▸ **Instructions to follow**:
Filter the entries that follow, copying every line in which the word "Automatic" appears.

══ Data shown

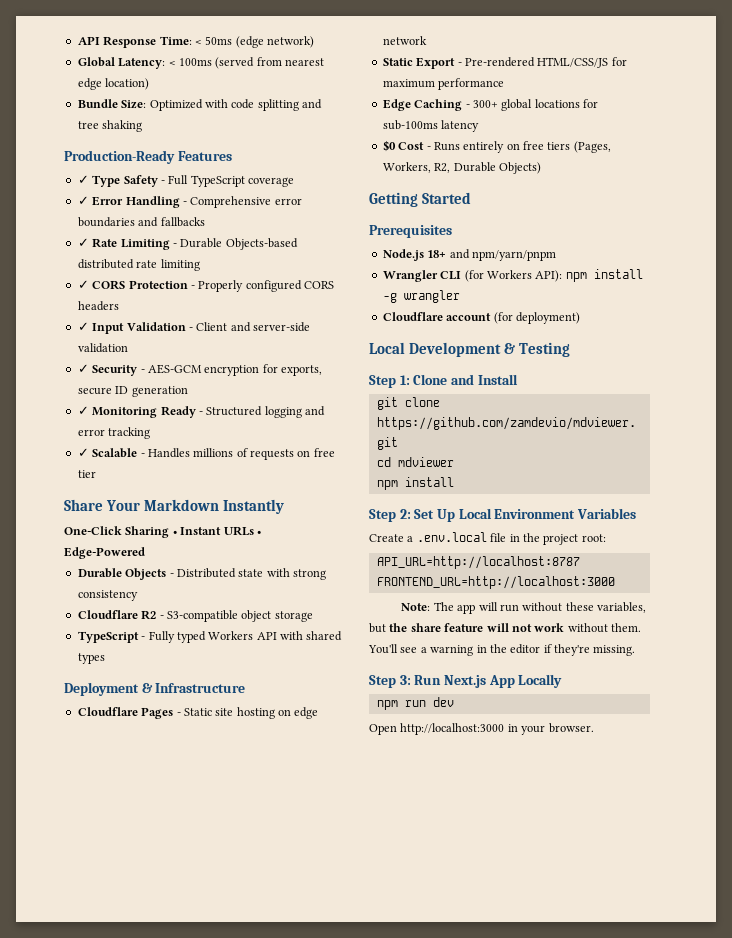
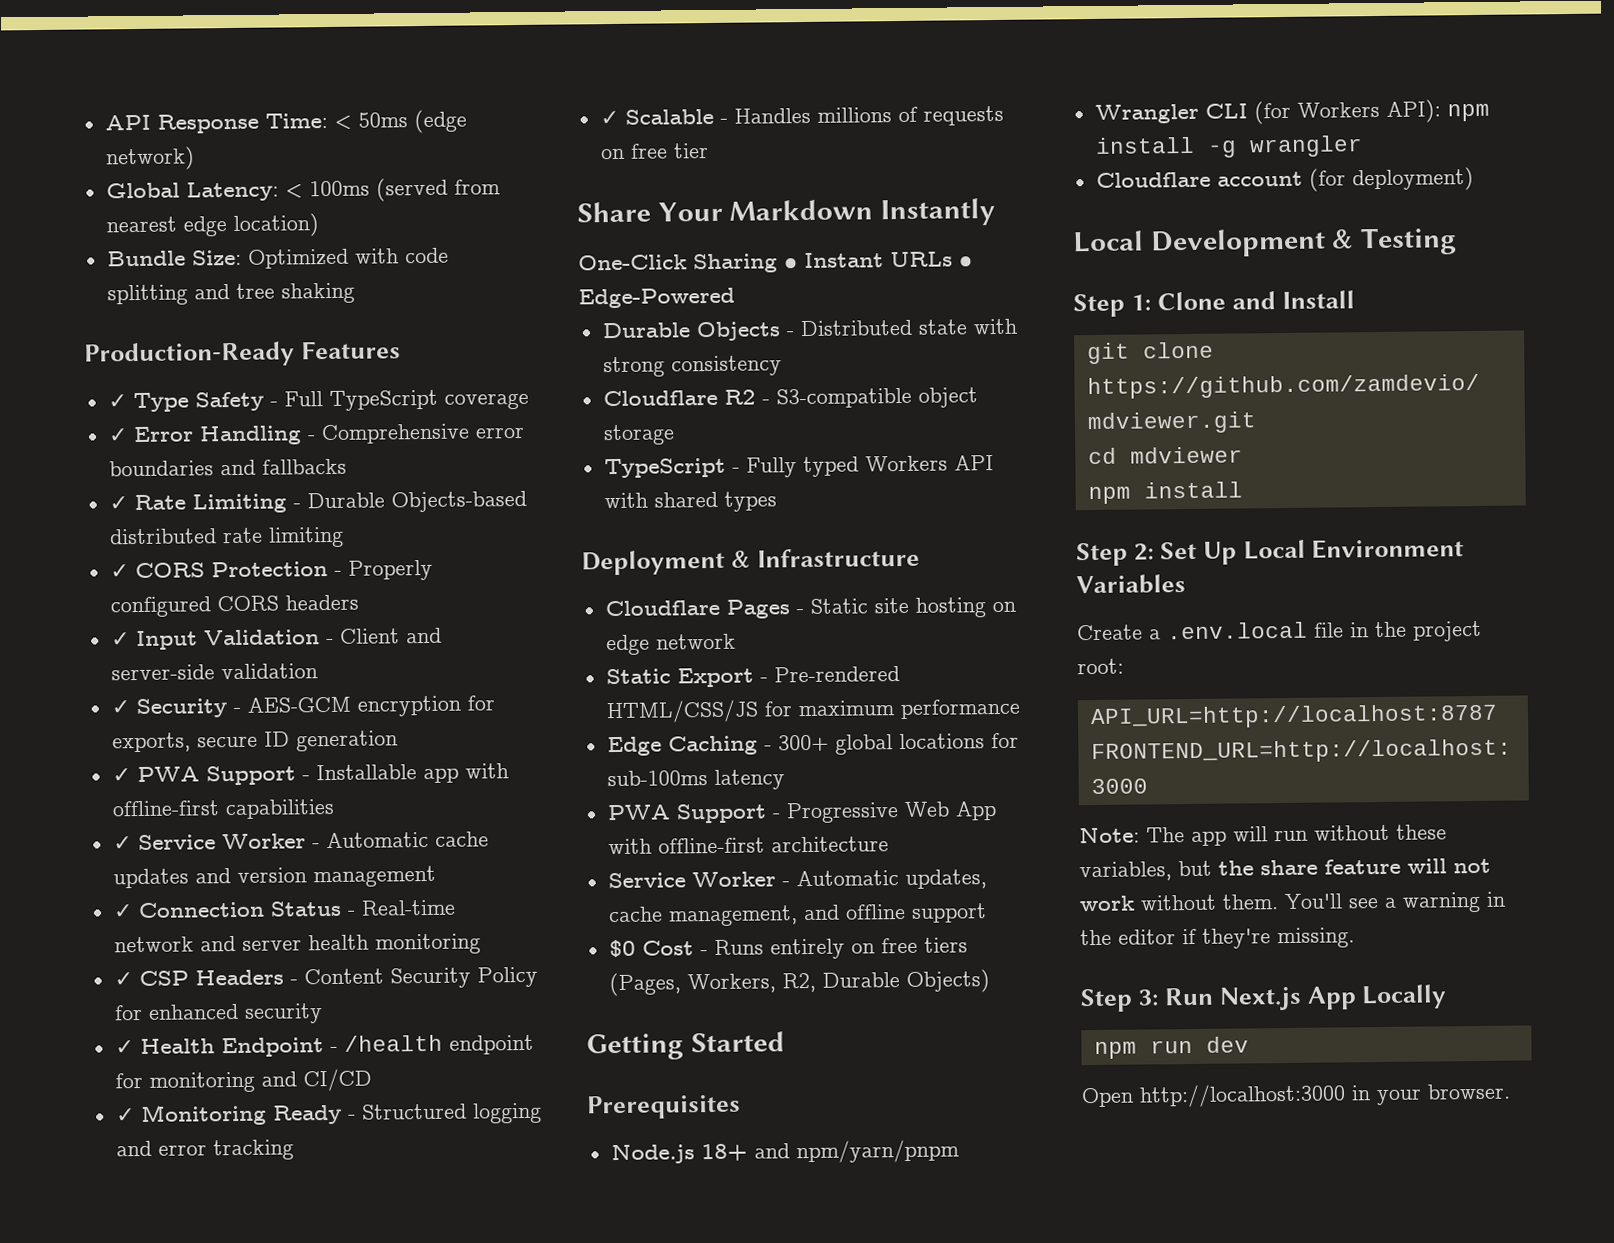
+ ✓ PWA Support - Installable app with offline-first capabilities
+ ✓ Service Worker - Automatic cache updates and version management
+ ✓ Connection Status - Real-time network and server health monitoring
+ ✓ CSP Headers - Content Security Policy for enhanced security
+ ✓ Health Endpoint - /health endpoint for monitoring and CI/CD
+ PWA Support - Progressive Web App with offline-first architecture
+ Service Worker - Automatic updates, cache management, and offline support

════

▸ **Response to this exercise**:
+ ✓ Service Worker - Automatic cache updates and version management
+ Service Worker - Automatic updates, cache management, and offline support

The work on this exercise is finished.